If you want to be successful in reaching your financial goals, then read about these three simple but important things.

Before you can make real and lasting progress on your financial goals, you need to organize your finances. Here are a few more steps to help better organize your financial life.

Organize Account Clutter
Do you know where all of your money is? If you have multiple accounts with the same titling, it can become difficult to get a complete view of your overall allocation and track your investment performance. For example, let's say you have several retirement accounts - such as IRAs and a 401(k) account in a prior employers plan. If this is the case, then consider consolidating these accounts into one rollover IRA. The benefit of doing this is that one account will be easier to monitor and manage. Doing this will also make it easier to keep your beneficiary designations up-to-date.

Organize Credit Clutter
Do you really need all of those credit card accounts? Although there may have been a reason in the past for having each credit card, if that reason is no longer valid, then the account should be closed. Too many accounts that go unmonitored can be prime targets for ID thieves, who can hijack the account information and use it to perpetrate fraud using your information.

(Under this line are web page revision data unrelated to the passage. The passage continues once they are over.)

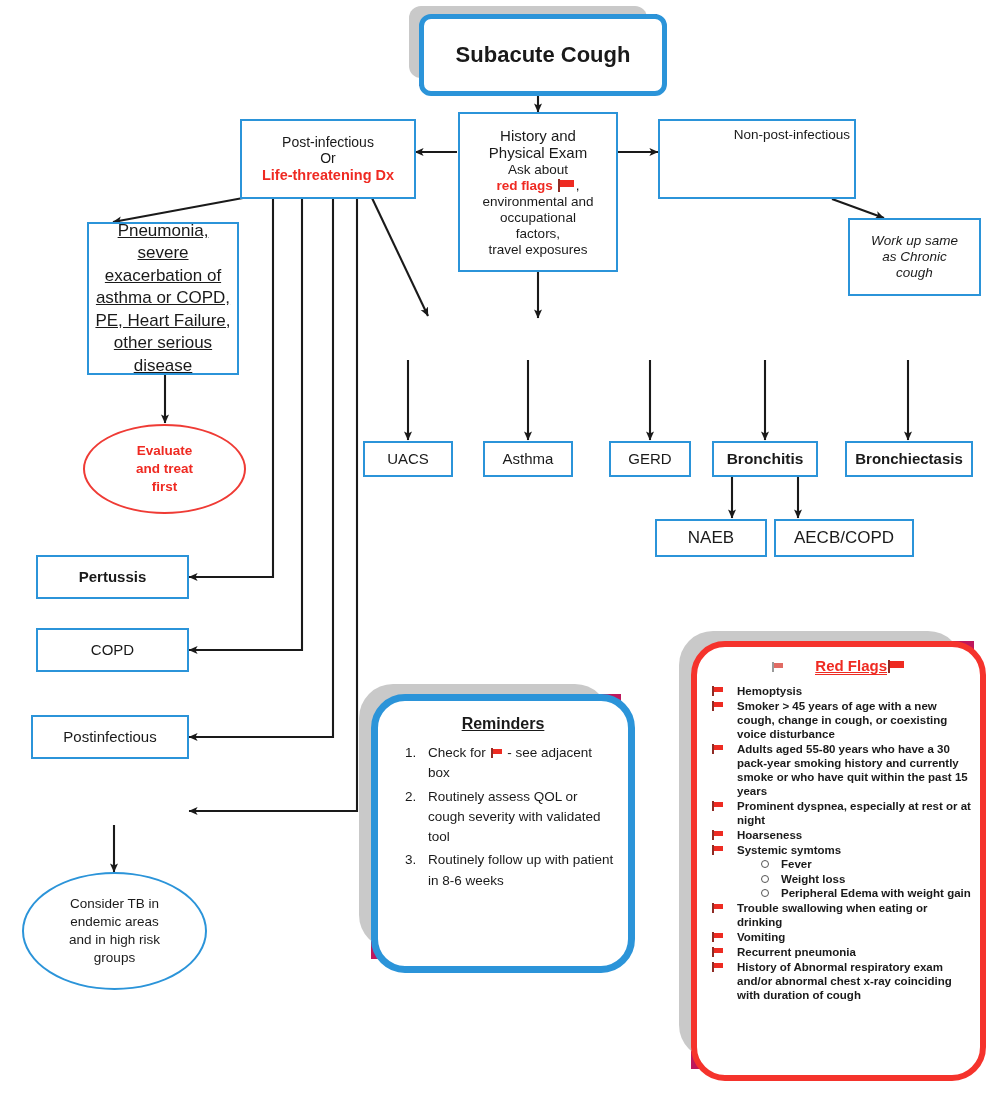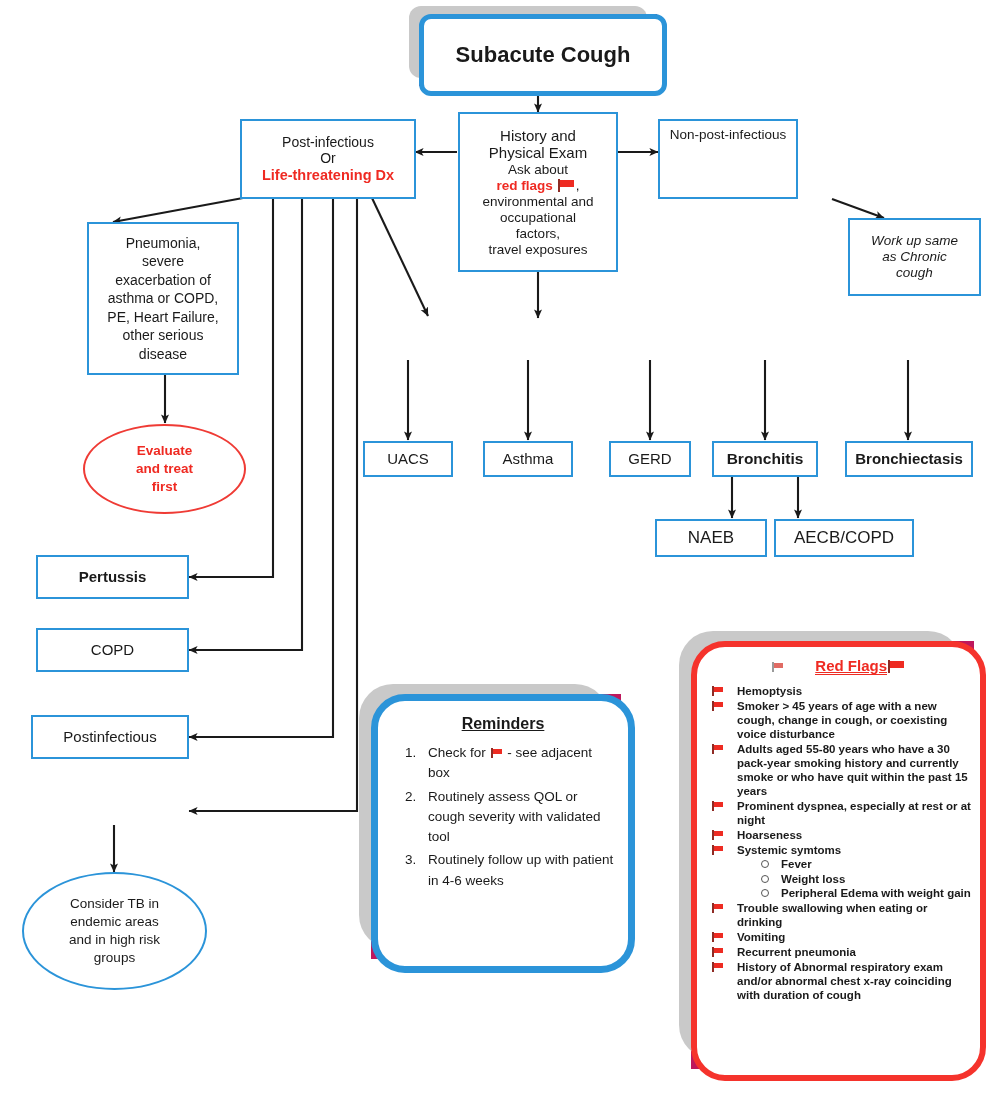--- a/index.html
+++ b/index.html
@@ -130,32 +130,32 @@
   </div>
 
   <div class="node bx" style="left:240px;top:119px;width:176px;height:80px;">
     <div class="txt" style="font-size:14px;">
       <div>Post-infectious</div>
       <div>Or</div>
       <div class="red b" style="font-size:14.5px;">Life-threatening Dx</div>
     </div>
   </div>
 
-  <div class="node bx" style="left:658px;top:119px;width:140px;height:80px;align-items:flex-start;">
+  <div class="node bx" style="left:658px;top:119px;width:198px;height:80px;align-items:flex-start;justify-content:flex-end;">
     <div class="txt" style="font-size:13.5px;padding-top:6px;">Non-post-infectious</div>
   </div>
 
   <div class="node bx" style="left:848px;top:218px;width:133px;height:78px;">
     <div class="txt" style="font-size:13.5px;white-space:pre-line;font-style:italic;">Work up same
 as Chronic
 cough</div>
   </div>
 
   <div class="node bx" style="left:87px;top:222px;width:152px;height:153px;">
-    <div class="txt" style="font-size:14px;white-space:pre-line;line-height:1.32;">Pneumonia,
+    <div class="txt" style="font-size:17px;white-space:pre-line;line-height:1.32;text-decoration:underline;">Pneumonia,
 severe
 exacerbation of
 asthma or COPD,
 PE, Heart Failure,
 other serious
 disease</div>
   </div>
 
   <div class="ell ell-red" style="left:83px;top:424px;width:163px;height:90px;">
     <div class="red b txt" style="font-size:13.5px;white-space:pre-line;line-height:1.35;">Evaluate
@@ -219,21 +219,21 @@
         <span class="u">Reminders</span>
       </div>
       <ol class="rem">
         <li>
           <span>Check for </span><span class="flag sm"><i></i><b></b></span><span> - see adjacent box</span>
         </li>
         <li>
           <span>Routinely assess QOL or cough severity with validated tool</span>
         </li>
         <li>
-          <span>Routinely follow up with patient in 4-6 weeks</span>
+          <span>Routinely follow up with patient in 8-6 weeks</span>
         </li>
       </ol>
     </div>
   </div>
 
   <div class="panel" style="left:691px;top:641px;width:283px;height:428px;">
     <div class="shadow" style="left:-12px;top:-10px;width:283px;height:428px;border-radius:34px;"></div>
     <div class="roundred" style="position:absolute;left:0;top:0;width:283px;height:428px;
          background:#fff;overflow:hidden;">
       <div class="rf-head">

The way to approach this goal is to get a copy of your credit report which lists all of your accounts. Credit reports from all three credit bureaus can be accessed for free at annualcreditreport.com. Then contact the companies of the accounts you want to close and ask them to note, "Closed per account holder's request." on your credit report. Be aware that closing credit accounts where there is a long history of on-time payments and a large amount of available but unused credit may have a negative effect on your credit score. But closing recently opened department store cards, with low limits should have little or no effect.